• _DIRECTIONS FOR THIS TASK_:
Within the data that follows, set down exactly the lines from the one containing "14(大和) | 転入男性: 60 -> 65" through the one containing "cpu_small | RANK_GEOMETRIC_SMOTE: 7 -> 5", both ends included.

• _MATERIAL PROVIDED_:

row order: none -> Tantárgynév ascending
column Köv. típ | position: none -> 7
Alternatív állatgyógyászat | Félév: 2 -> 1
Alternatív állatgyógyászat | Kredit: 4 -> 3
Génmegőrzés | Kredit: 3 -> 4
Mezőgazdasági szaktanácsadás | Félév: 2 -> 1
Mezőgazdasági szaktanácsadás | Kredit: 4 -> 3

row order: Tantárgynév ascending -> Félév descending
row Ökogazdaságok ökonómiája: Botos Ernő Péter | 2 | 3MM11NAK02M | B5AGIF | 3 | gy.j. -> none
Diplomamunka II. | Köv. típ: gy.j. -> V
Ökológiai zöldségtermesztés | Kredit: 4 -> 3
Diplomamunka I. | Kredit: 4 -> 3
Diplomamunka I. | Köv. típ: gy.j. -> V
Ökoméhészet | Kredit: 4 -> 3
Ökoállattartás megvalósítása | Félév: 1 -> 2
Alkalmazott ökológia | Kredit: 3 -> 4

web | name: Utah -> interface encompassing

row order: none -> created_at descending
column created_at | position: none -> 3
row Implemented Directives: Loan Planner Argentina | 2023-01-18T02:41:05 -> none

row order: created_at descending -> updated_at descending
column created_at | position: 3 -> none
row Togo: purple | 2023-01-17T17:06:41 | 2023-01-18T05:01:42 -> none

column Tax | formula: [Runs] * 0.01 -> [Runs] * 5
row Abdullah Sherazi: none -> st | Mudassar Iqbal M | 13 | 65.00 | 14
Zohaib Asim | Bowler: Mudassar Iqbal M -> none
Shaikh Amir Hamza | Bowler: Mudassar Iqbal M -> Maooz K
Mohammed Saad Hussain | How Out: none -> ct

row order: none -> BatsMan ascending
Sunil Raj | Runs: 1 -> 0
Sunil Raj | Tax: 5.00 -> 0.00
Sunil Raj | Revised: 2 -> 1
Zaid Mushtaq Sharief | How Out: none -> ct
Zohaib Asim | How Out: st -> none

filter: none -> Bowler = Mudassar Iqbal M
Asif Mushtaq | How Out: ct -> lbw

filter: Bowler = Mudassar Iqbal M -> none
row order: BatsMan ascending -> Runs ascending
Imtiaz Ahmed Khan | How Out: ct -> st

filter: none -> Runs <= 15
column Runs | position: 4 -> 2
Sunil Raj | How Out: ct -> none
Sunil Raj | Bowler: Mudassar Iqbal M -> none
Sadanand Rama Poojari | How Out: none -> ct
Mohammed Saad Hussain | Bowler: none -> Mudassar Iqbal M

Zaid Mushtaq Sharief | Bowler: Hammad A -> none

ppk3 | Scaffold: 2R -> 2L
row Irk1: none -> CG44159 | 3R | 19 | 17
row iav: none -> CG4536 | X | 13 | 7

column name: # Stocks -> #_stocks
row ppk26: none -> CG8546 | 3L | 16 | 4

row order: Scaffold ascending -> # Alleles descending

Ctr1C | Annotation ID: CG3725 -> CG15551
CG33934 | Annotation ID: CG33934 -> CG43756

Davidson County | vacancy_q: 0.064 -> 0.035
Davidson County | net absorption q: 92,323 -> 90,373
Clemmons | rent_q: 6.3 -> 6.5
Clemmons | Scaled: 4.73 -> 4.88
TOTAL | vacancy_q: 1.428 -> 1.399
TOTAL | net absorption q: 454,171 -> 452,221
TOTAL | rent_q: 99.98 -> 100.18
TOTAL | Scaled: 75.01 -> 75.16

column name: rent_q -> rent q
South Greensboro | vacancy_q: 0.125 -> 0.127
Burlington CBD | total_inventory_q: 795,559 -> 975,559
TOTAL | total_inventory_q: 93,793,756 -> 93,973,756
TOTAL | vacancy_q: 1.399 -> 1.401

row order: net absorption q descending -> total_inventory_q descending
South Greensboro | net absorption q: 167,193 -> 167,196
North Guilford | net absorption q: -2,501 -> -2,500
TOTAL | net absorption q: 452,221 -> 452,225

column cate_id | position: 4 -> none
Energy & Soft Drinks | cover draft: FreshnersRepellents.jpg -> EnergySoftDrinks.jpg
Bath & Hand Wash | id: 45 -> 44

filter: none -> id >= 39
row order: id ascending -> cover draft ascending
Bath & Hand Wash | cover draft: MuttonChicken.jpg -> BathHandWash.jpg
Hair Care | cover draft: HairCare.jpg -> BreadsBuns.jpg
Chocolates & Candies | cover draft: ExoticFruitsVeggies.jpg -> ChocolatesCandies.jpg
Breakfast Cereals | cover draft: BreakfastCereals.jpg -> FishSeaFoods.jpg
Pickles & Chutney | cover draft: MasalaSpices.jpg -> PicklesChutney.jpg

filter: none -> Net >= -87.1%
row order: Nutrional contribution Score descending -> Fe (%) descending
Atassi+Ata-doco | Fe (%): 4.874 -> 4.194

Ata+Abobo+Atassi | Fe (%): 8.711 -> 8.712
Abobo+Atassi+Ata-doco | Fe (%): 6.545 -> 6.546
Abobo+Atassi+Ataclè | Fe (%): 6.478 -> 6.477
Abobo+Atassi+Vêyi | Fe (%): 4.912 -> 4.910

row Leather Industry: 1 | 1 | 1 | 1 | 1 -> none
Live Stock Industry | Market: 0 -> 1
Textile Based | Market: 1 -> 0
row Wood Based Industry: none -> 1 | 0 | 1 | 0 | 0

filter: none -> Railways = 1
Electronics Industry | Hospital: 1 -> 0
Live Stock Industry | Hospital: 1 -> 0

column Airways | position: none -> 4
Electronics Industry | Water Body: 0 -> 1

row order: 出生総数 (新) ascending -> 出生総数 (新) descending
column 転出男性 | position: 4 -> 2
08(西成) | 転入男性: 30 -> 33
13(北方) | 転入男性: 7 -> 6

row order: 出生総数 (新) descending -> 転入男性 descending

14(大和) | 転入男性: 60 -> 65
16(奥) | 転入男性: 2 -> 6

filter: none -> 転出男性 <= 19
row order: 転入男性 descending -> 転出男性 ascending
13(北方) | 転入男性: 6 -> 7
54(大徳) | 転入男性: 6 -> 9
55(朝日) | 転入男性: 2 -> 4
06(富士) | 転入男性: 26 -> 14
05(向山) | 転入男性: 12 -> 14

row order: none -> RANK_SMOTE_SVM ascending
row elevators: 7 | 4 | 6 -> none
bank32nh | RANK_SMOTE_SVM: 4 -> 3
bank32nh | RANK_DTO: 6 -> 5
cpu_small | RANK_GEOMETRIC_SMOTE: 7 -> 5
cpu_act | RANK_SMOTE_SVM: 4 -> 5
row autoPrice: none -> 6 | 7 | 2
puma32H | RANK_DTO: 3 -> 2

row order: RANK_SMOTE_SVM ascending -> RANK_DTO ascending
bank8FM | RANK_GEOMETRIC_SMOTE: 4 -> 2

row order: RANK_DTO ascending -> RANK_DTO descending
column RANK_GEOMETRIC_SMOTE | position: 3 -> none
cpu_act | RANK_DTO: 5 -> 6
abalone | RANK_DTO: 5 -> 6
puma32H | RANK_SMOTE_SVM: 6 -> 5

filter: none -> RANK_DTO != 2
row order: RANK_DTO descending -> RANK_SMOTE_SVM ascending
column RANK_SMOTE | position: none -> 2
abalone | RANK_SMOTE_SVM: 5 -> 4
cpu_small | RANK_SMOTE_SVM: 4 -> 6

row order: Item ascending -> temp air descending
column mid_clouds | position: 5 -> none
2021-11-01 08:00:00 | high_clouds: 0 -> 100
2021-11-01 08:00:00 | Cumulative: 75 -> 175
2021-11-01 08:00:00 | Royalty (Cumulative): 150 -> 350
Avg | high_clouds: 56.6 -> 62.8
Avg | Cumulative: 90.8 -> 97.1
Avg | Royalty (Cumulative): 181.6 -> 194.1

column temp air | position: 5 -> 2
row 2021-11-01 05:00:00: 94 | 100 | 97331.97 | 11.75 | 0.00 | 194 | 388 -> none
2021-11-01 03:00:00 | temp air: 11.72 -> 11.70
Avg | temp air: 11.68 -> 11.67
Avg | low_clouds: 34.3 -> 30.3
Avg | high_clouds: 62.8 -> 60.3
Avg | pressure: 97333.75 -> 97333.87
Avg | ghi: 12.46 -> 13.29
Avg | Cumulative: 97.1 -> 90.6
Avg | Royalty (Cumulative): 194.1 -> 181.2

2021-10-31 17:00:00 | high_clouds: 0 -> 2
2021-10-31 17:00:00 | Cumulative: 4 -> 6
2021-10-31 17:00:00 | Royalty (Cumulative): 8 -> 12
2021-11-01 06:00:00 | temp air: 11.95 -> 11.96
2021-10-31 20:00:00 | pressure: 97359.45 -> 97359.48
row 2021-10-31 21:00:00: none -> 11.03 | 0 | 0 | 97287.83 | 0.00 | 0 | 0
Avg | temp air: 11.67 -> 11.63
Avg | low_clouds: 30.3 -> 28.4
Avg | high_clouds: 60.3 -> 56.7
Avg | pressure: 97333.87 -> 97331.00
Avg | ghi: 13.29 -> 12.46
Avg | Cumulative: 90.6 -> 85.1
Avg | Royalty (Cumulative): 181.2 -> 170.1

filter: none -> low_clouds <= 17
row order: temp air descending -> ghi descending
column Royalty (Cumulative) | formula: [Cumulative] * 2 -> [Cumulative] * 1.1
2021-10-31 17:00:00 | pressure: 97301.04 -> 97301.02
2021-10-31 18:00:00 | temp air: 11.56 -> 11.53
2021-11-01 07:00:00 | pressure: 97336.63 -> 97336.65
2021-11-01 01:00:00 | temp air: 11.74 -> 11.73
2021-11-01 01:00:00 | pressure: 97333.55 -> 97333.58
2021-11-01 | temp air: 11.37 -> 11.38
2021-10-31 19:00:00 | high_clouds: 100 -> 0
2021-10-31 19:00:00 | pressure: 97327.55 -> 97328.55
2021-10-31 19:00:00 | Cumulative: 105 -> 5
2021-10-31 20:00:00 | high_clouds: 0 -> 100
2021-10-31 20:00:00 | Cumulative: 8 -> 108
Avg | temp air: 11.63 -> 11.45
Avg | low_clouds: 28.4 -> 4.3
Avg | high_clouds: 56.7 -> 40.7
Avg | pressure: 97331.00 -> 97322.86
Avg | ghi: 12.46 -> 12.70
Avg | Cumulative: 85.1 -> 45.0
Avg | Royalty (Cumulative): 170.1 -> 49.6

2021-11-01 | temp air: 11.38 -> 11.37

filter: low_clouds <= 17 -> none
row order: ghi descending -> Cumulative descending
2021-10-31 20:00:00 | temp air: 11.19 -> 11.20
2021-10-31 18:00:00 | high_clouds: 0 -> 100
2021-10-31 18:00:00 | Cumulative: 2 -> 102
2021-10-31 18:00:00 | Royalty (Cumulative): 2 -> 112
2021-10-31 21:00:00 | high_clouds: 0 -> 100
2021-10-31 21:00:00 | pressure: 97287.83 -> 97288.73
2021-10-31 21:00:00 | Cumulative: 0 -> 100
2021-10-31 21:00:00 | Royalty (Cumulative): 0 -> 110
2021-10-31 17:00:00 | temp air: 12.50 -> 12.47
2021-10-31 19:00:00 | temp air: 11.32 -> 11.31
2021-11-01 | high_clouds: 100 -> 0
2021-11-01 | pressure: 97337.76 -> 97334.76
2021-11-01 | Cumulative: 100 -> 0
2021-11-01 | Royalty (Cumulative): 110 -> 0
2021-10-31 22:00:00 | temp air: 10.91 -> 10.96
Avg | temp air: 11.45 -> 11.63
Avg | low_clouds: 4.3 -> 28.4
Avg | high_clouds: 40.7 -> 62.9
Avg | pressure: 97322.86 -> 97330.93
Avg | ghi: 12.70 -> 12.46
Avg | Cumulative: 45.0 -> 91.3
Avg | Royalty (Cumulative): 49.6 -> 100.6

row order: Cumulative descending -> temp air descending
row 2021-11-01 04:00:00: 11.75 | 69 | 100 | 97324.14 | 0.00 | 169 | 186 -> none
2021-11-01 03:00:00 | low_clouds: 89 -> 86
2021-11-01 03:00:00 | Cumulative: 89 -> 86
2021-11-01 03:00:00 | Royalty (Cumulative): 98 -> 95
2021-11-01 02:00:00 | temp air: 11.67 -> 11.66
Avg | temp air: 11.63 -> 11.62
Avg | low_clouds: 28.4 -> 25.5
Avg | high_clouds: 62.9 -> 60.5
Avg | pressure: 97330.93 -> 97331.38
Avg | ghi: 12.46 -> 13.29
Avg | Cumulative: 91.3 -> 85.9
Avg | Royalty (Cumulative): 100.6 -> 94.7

• _EXERCISE RESULT_:
14(大和) | 転入男性: 60 -> 65
16(奥) | 転入男性: 2 -> 6

filter: none -> 転出男性 <= 19
row order: 転入男性 descending -> 転出男性 ascending
13(北方) | 転入男性: 6 -> 7
54(大徳) | 転入男性: 6 -> 9
55(朝日) | 転入男性: 2 -> 4
06(富士) | 転入男性: 26 -> 14
05(向山) | 転入男性: 12 -> 14

row order: none -> RANK_SMOTE_SVM ascending
row elevators: 7 | 4 | 6 -> none
bank32nh | RANK_SMOTE_SVM: 4 -> 3
bank32nh | RANK_DTO: 6 -> 5
cpu_small | RANK_GEOMETRIC_SMOTE: 7 -> 5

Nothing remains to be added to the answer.